Nowadays, Nicole is a major player in the home restoration world, but deep down, she’s still that 18-year-old girl in Tampa who taught herself how to build homes. “The biggest thing for me is that in all these years, I’ve still stayed the same person, it’s still the same idea I go into every house, I’m not afraid to learn, I’m not afraid to admit that I don’t know and I’m not afraid to make mistakes,” she says.
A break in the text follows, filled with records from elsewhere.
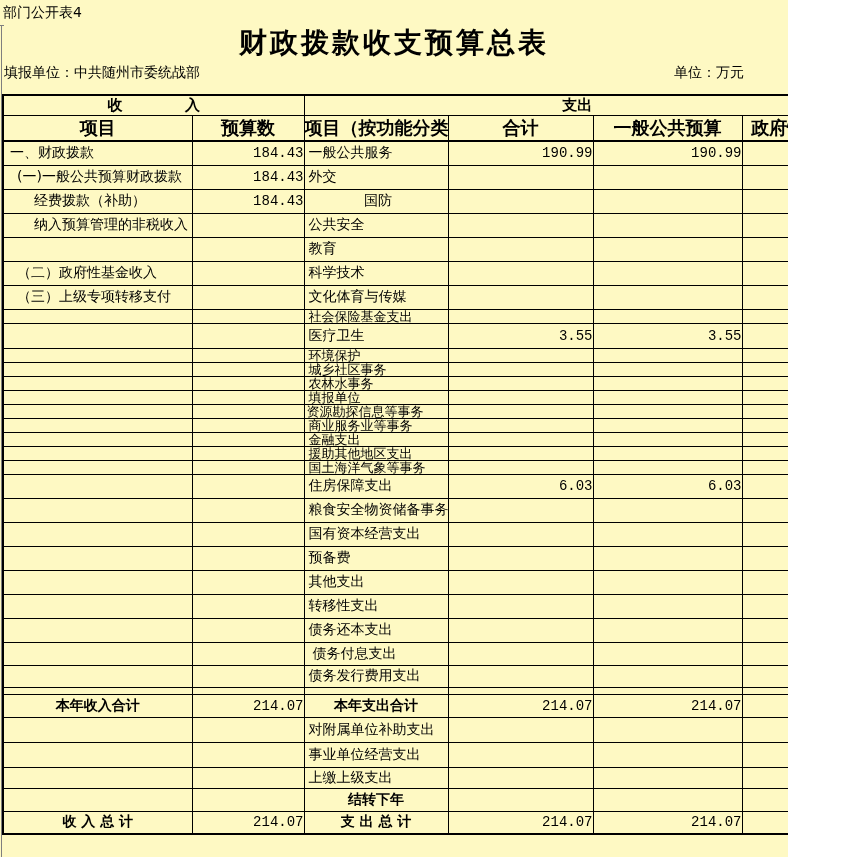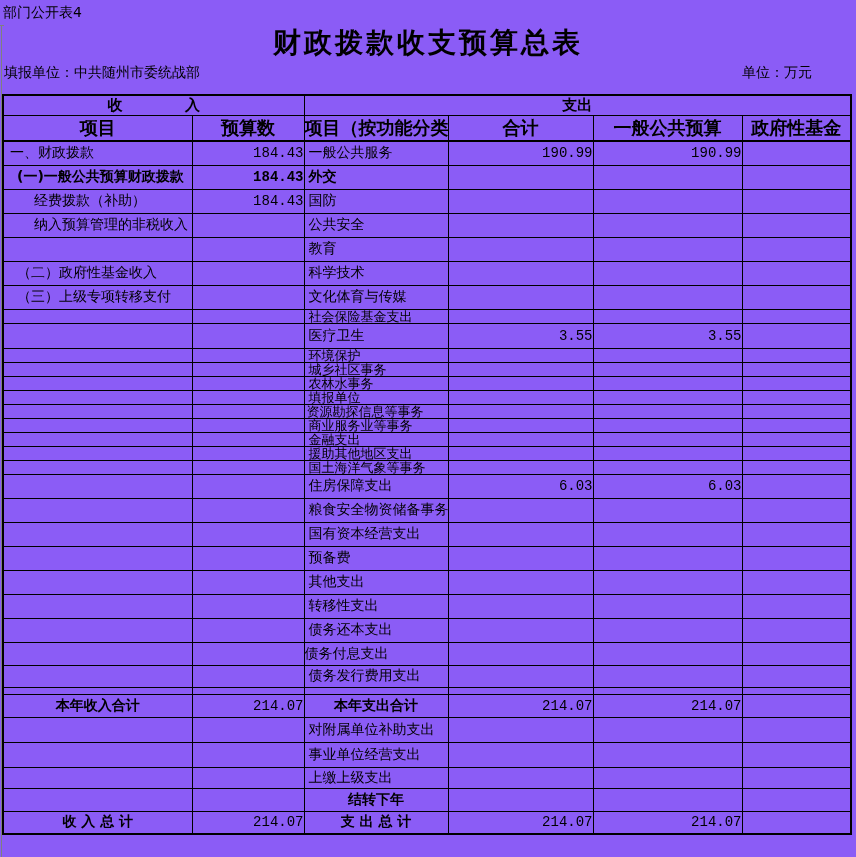--- a/index.html
+++ b/index.html
@@ -4,23 +4,23 @@
 <style>
   html, body {
     margin: 0;
     padding: 0;
     background: #ffffff;
     font-family: "DejaVu Sans", "Liberation Sans", sans-serif;
     color: #000;
   }
   .page {
     position: relative;
-    width: 856px;
+    width: 788px;
     height: 857px;
-    background: #8b5cf6;
+    background: #fef9c3;
     overflow: hidden;
   }
   .page-edge-v {
     position: absolute;
     left: 1px;
     top: 25px;
     width: 1px;
     height: 832px;
     background: #7f7f7f;
   }
@@ -148,32 +148,32 @@
     </thead>
     <tbody id="tbody">
         <tr style="height: 24px;">
           <td class="item" style="padding-left: 6px;">一、财政拨款</td>
           <td class="num">184.43</td>
           <td class="item" style="padding-left: 4px;">一般公共服务</td>
           <td class="num">190.99</td>
           <td class="num">190.99</td>
           <td class="num"></td>
         </tr>
-        <tr style="height: 24px; font-weight: bold;">
+        <tr style="height: 24px;">
           <td class="item" style="padding-left: 13px;">(一)一般公共预算财政拨款</td>
           <td class="num">184.43</td>
           <td class="item" style="padding-left: 4px;">外交</td>
           <td class="num"></td>
           <td class="num"></td>
           <td class="num"></td>
         </tr>
         <tr style="height: 24px;">
           <td class="item" style="padding-left: 30px;">经费拨款（补助）</td>
           <td class="num">184.43</td>
-          <td class="item" style="padding-left: 4px;">国防</td>
+          <td class="item" style="padding-left: 4px; text-align: center;">国防</td>
           <td class="num"></td>
           <td class="num"></td>
           <td class="num"></td>
         </tr>
         <tr style="height: 24px;">
           <td class="item" style="padding-left: 30px;">纳入预算管理的非税收入</td>
           <td class="num"></td>
           <td class="item" style="padding-left: 4px;">公共安全</td>
           <td class="num"></td>
           <td class="num"></td>
@@ -343,21 +343,21 @@
           <td class="item" style="padding-left: 6px;"></td>
           <td class="num"></td>
           <td class="item" style="padding-left: 4px;">债务还本支出</td>
           <td class="num"></td>
           <td class="num"></td>
           <td class="num"></td>
         </tr>
         <tr style="height: 23px;">
           <td class="item" style="padding-left: 6px;"></td>
           <td class="num"></td>
-          <td class="item" style="padding-left: 0;">债务付息支出</td>
+          <td class="item" style="padding-left: 8px;">债务付息支出</td>
           <td class="num"></td>
           <td class="num"></td>
           <td class="num"></td>
         </tr>
         <tr style="height: 22px;">
           <td class="item" style="padding-left: 6px;"></td>
           <td class="num"></td>
           <td class="item" style="padding-left: 4px;">债务发行费用支出</td>
           <td class="num"></td>
           <td class="num"></td>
She still walks into every house asking questions like, “I’m Nicole. I’m a homeowner. How are you? Tell me how long have you lived here?'” she tells us. And helping people rebuild their homes is still at the root of who she is. Nicole recently teamed up with handheld blowtorch company Bernzomatic for a contest called “Find Your Fire” that gives a total of $40,ooo in grants to the winners to rebuild their communities. You can submit your contest entry on the Bernzomatic site along with up to 1000 words for an essay and a photo. “Cute picture, I mean, you’re selling to America,” Nicole advises. “Everyone’s going to vote on it, so you have to be creative on it.” And yes, since her name is on it, she will actually see all the entries. “I’m seeing all the entries come in just because I’m super nosy,” she self-deprecatingly jokes. “I’m super involved because this is something I know is going to make a huge difference.”
“I love helping others and it’s not like, ‘I love helping others. I donated $5 into the red bucket at the mall at Christmas.’ That’s why it’s so important to do these community grants, this is what I work on every single day,” she says. “Those are the things that I have to offer right now that are easy for me to do. I go fix problems I can fix.”